Orioles and their offspring often return to precisely the same spot, even the same tree, when they fly north. They rest at forest edges, atop shade trees, often near people. Shanahan worked at Presqu’ile Provincial Park as a teenager, and for several summers running heard the orioles’ “funny song”—there was no mistaking that piercing tone. The experience stuck with him. “That combination of bright orange and black, sipping nectar from an apple blossom, that is universally beautiful,” says Shanahan. “It’s unifying.”
In mid-June, I was at a park in Quebec just across the river from Ottawa. This time I had a pair of binoculars, a total convert to the craft. I wandered around on foot, my head stuck skyward, scanning the treetops for signs of life. On a particularly clumsy foray, I turned my eyes back to the ground only to realize I was standing beside a pile of litter on a side entrance to a nearby casino. The only bird in sight was a crow nibbling on some roadkill. It was revolting. I had fallen into a trance.
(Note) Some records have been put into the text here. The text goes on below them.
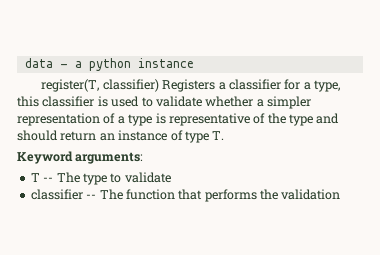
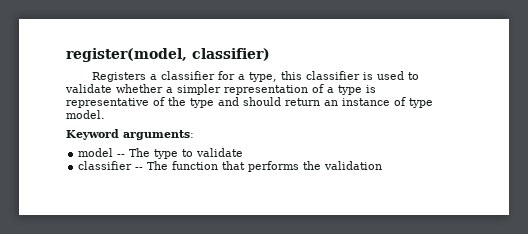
- data - a python instance
- register(T, classifier) Registers a classifier for a type, this classifier is used to validate whether a simpler representation of a type is representative of the type and should return an instance of type T.
+ register(model, classifier)
+ Registers a classifier for a type, this classifier is used to validate whether a simpler representation of a type is representative of the type and should return an instance of type model.
- T -- The type to validate
+ model -- The type to validate

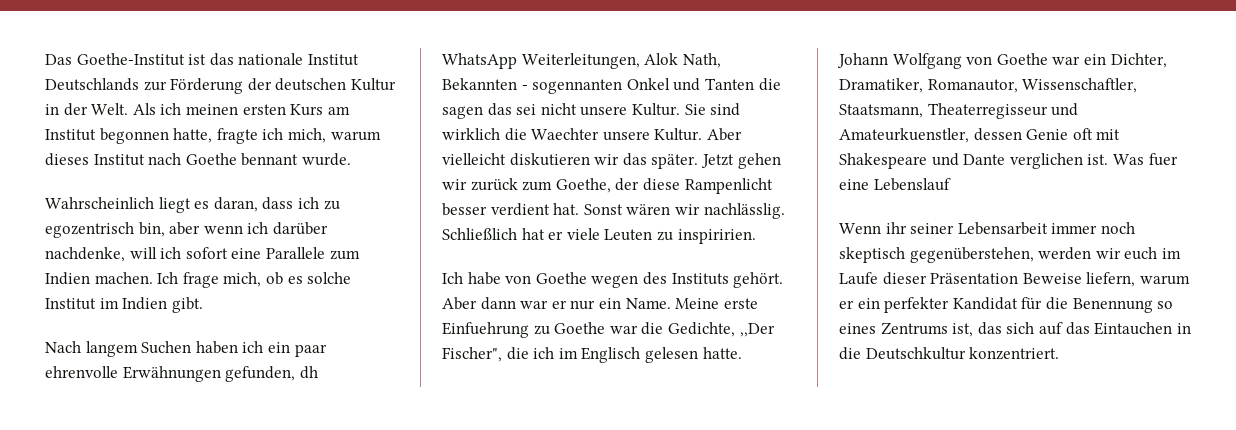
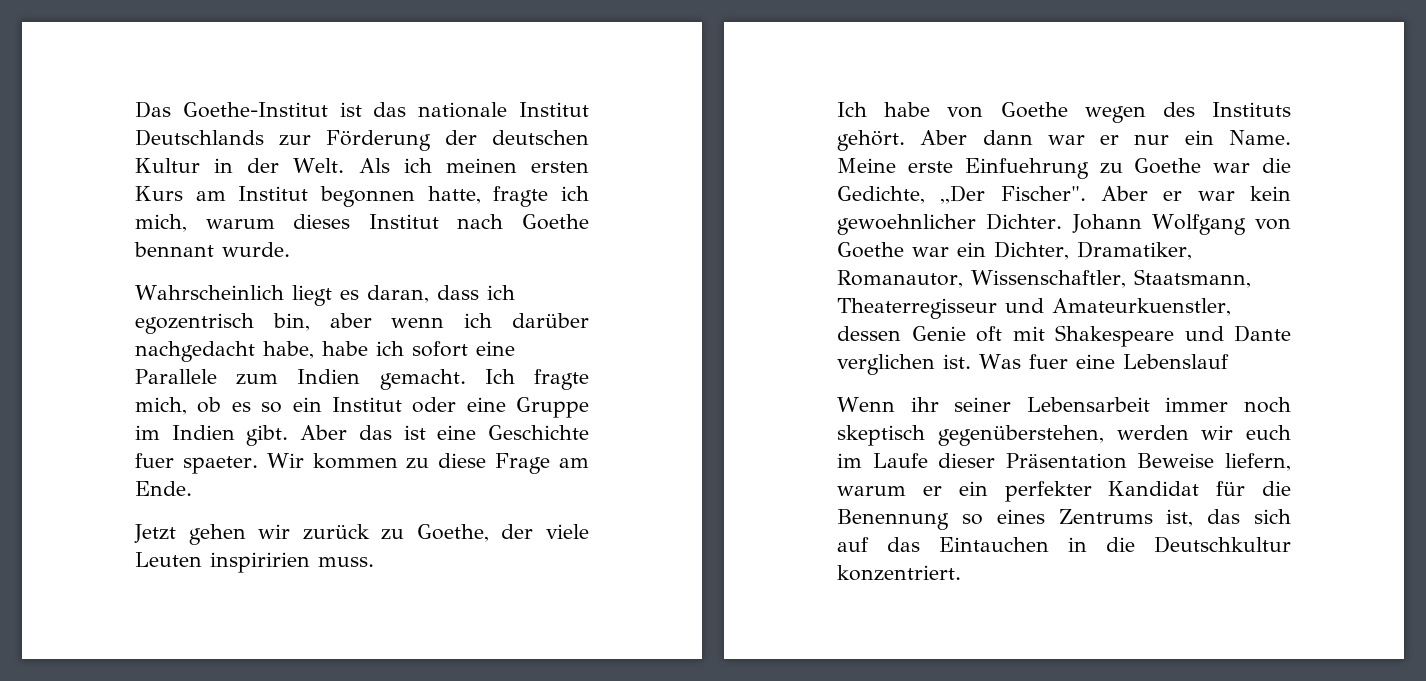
- Wahrscheinlich liegt es daran, dass ich zu egozentrisch bin, aber wenn ich darüber nachdenke, will ich sofort eine Parallele zum Indien machen. Ich frage mich, ob es solche Institut im Indien gibt.
- Nach langem Suchen haben ich ein paar ehrenvolle Erwähnungen gefunden, dh WhatsApp Weiterleitungen, Alok Nath, Bekannten - sogennanten Onkel und Tanten die sagen das sei nicht unsere Kultur. Sie sind wirklich die Waechter unsere Kultur. Aber vielleicht diskutieren wir das später. Jetzt gehen wir zurück zum Goethe, der diese Rampenlicht besser verdient hat. Sonst wären wir nachlässlig. Schließlich hat er viele Leuten zu inspiririen.
+ Wahrscheinlich liegt es daran, dass ich egozentrisch bin, aber wenn ich darüber nachgedacht habe, habe ich sofort eine Parallele zum Indien gemacht. Ich fragte mich, ob es so ein Institut oder eine Gruppe im Indien gibt. Aber das ist eine Geschichte fuer spaeter. Wir kommen zu diese Frage am Ende.
+ Jetzt gehen wir zurück zu Goethe, der viele Leuten inspiririen muss.
- Meine erste Einfuehrung zu Goethe war die Gedichte, ,,Der Fischer", die ich im Englisch gelesen hatte.
+ Meine erste Einfuehrung zu Goethe war die Gedichte, ,,Der Fischer". Aber er war kein gewoehnlicher Dichter.

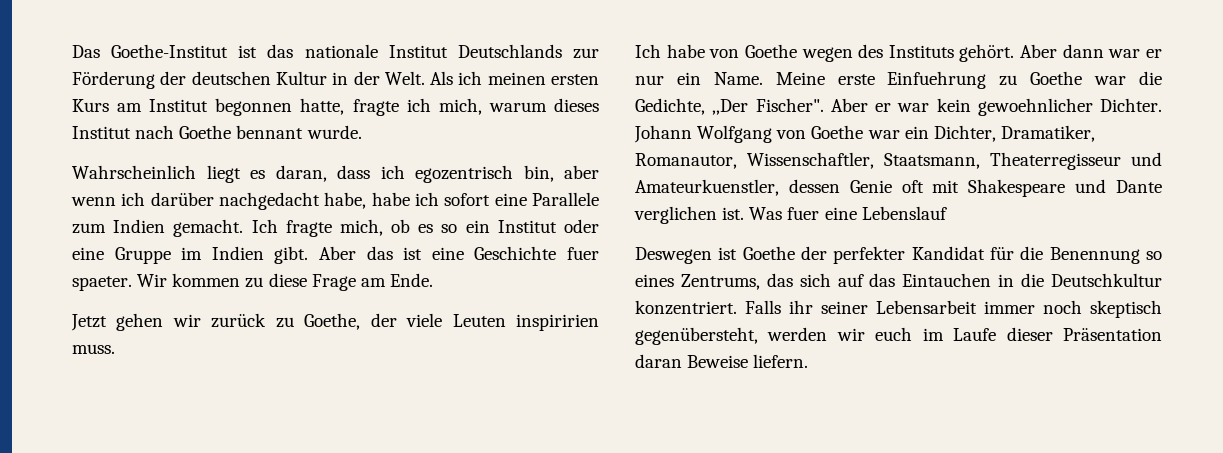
- Wenn ihr seiner Lebensarbeit immer noch skeptisch gegenüberstehen, werden wir euch im Laufe dieser Präsentation Beweise liefern, warum er ein perfekter Kandidat für die Benennung so eines Zentrums ist, das sich auf das Eintauchen in die Deutschkultur konzentriert.
+ Deswegen ist Goethe der perfekter Kandidat für die Benennung so eines Zentrums, das sich auf das Eintauchen in die Deutschkultur konzentriert.
+ Falls ihr seiner Lebensarbeit immer noch skeptisch gegenübersteht, werden wir euch im Laufe dieser Präsentation daran Beweise liefern.

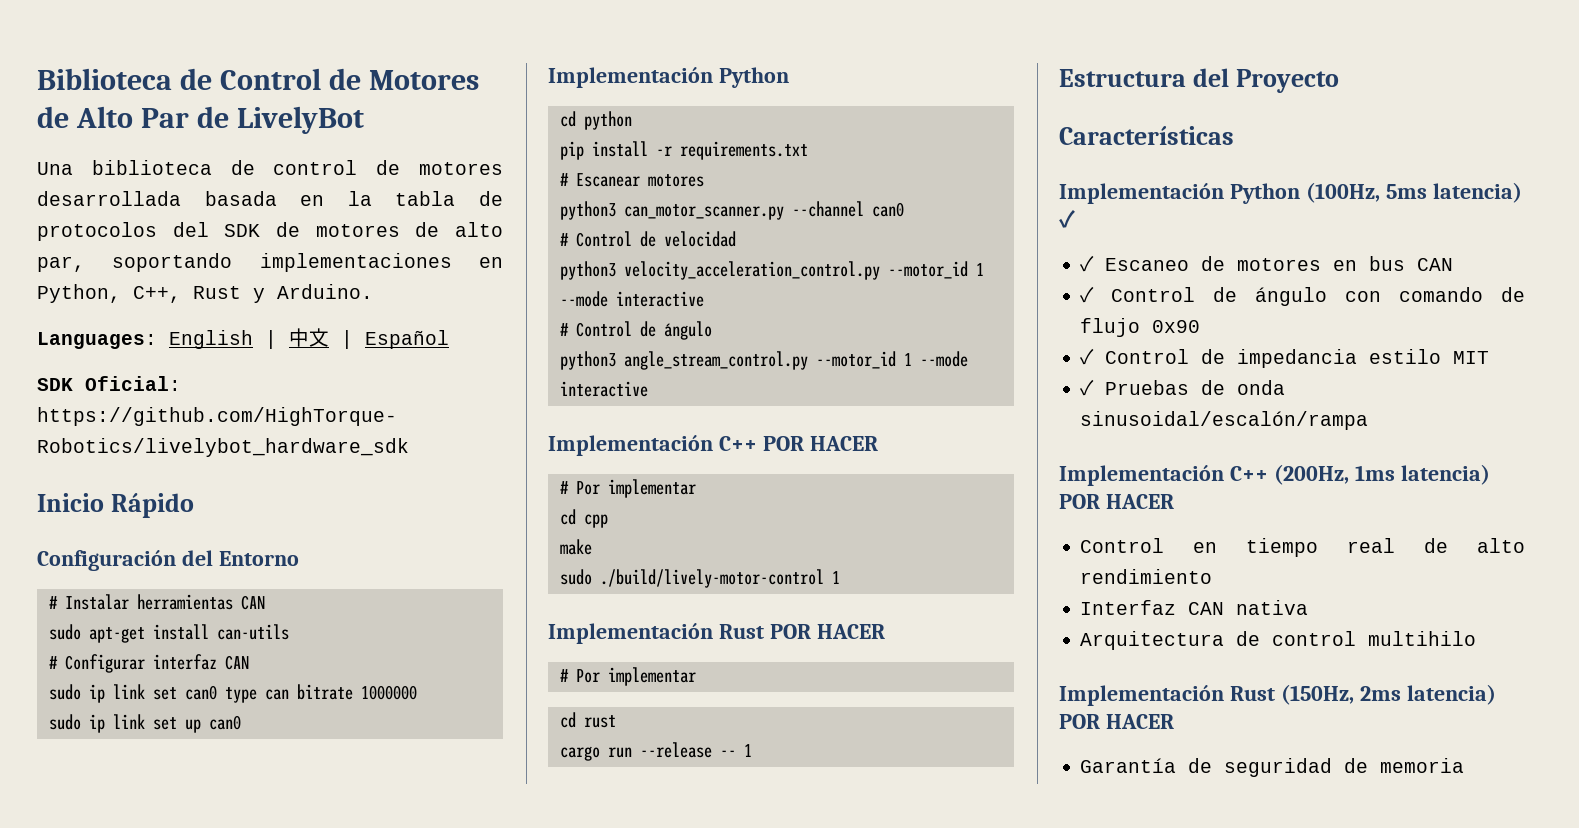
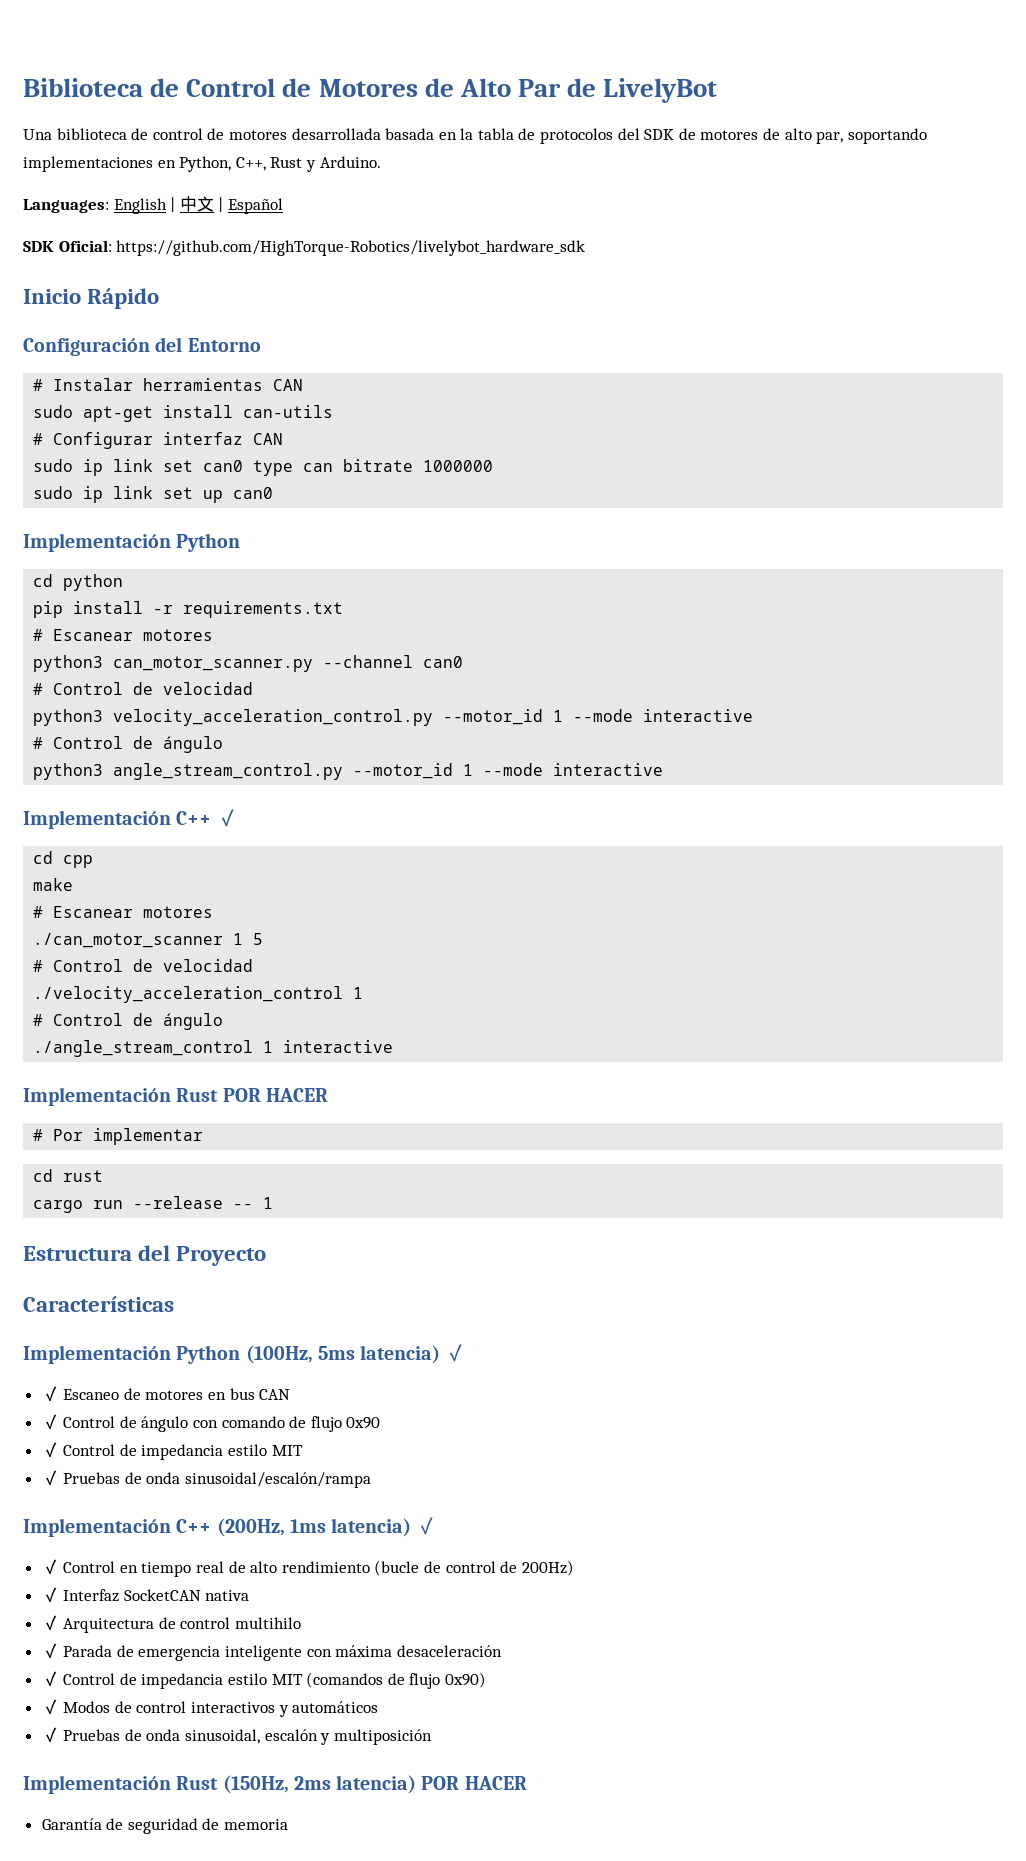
- Implementación C++ POR HACER
- # Por implementar
+ Implementación C++ ✓
  cd cpp
  make
- sudo ./build/lively-motor-control 1
+ # Escanear motores
+ ./can_motor_scanner 1 5
+ # Control de velocidad
+ ./velocity_acceleration_control 1
+ # Control de ángulo
+ ./angle_stream_control 1 interactive
- Implementación C++ (200Hz, 1ms latencia) POR HACER
- Control en tiempo real de alto rendimiento
- Interfaz CAN nativa
+ Implementación C++ (200Hz, 1ms latencia) ✓
+ ✓ Control en tiempo real de alto rendimiento (bucle de control de 200Hz)
+ ✓ Interfaz SocketCAN nativa
- Arquitectura de control multihilo
+ ✓ Arquitectura de control multihilo
+ ✓ Parada de emergencia inteligente con máxima desaceleración
+ ✓ Control de impedancia estilo MIT (comandos de flujo 0x90)
+ ✓ Modos de control interactivos y automáticos
+ ✓ Pruebas de onda sinusoidal, escalón y multiposición

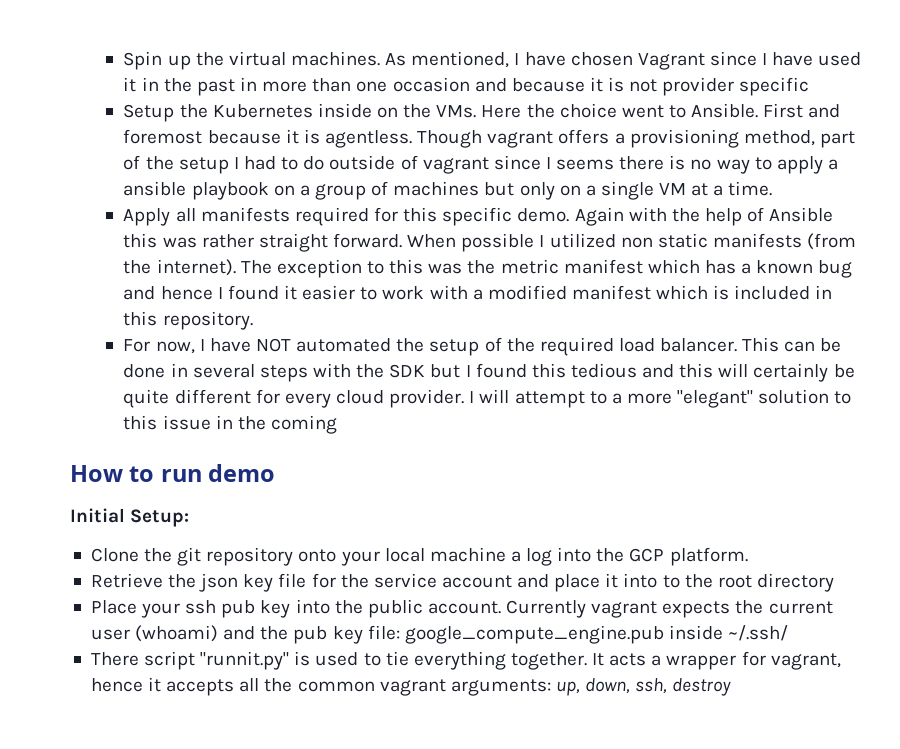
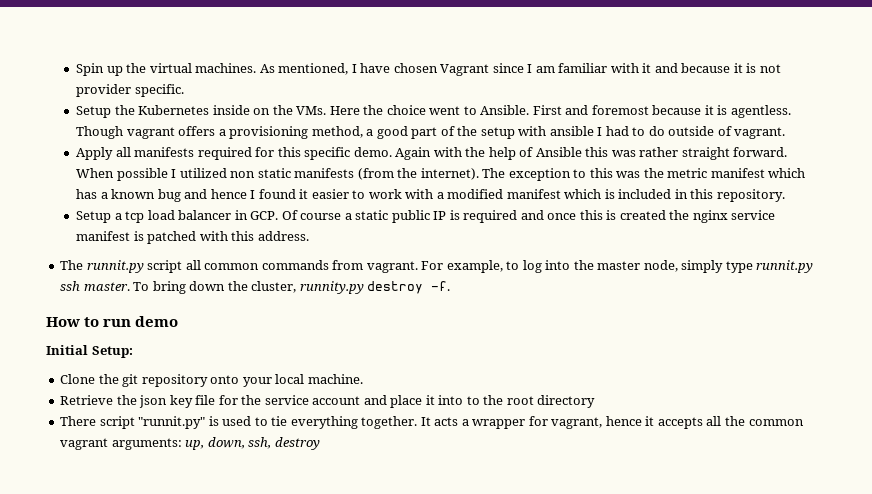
- As mentioned, I have chosen Vagrant since I have used it in the past in more than one occasion and because it is not provider specific
+ As mentioned, I have chosen Vagrant since I am familiar with it and because it is not provider specific.
- Though vagrant offers a provisioning method, part of the setup I had to do outside of vagrant since I seems there is no way to apply a ansible playbook on a group of machines but only on a single VM at a time.
+ Though vagrant offers a provisioning method, a good part of the setup with ansible I had to do outside of vagrant.
- For now, I have NOT automated the setup of the required load balancer. This can be done in several steps with the SDK but I found this tedious and this will certainly be quite different for every cloud provider. I will attempt to a more "elegant" solution to this issue in the coming
+ Setup a tcp load balancer in GCP. Of course a static public IP is required and once this is created the nginx service manifest is patched with this address.
+ The runnit.py script all common commands from vagrant. For example, to log into the master node, simply type runnit.py ssh master. To bring down the cluster, runnity.py destroy -f.
- Clone the git repository onto your local machine a log into the GCP platform.
+ Clone the git repository onto your local machine.
- Place your ssh pub key into the public account. Currently vagrant expects the current user (whoami) and the pub key file: google_compute_engine.pub inside ~/.ssh/

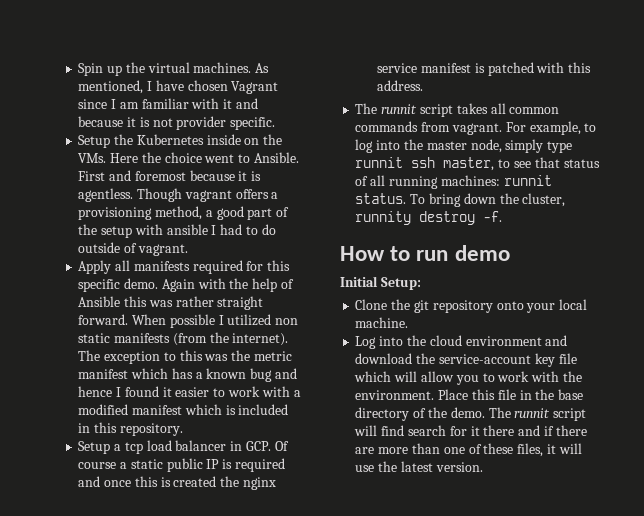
- The runnit.py script all common commands from vagrant.
+ The runnit script takes all common commands from vagrant.
- For example, to log into the master node, simply type runnit.py ssh master.
+ For example, to log into the master node, simply type runnit ssh master, to see that status of all running machines: runnit status.
- To bring down the cluster, runnity.py destroy -f.
+ To bring down the cluster, runnity destroy -f.
- Retrieve the json key file for the service account and place it into to the root directory
- There script "runnit.py" is used to tie everything together. It acts a wrapper for vagrant, hence it accepts all the common vagrant arguments: up, down, ssh, destroy
+ Log into the cloud environment and download the service-account key file which will allow you to work with the environment. Place this file in the base directory of the demo. The runnit script will find search for it there and if there are more than one of these files, it will use the latest version.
On the way out of that park, my eyes scanned the sky, hoping for a gift from above. Then, a small miracle: a speck of orange in a treetop. A winged soprano, just where he was supposed to be, atop a leafy tree on the edge of a forest at the side of a lake. A visiting expat, scanning his old stomping grounds, facing the sunset he had chased north. Soon, he’d be gone. But not forever.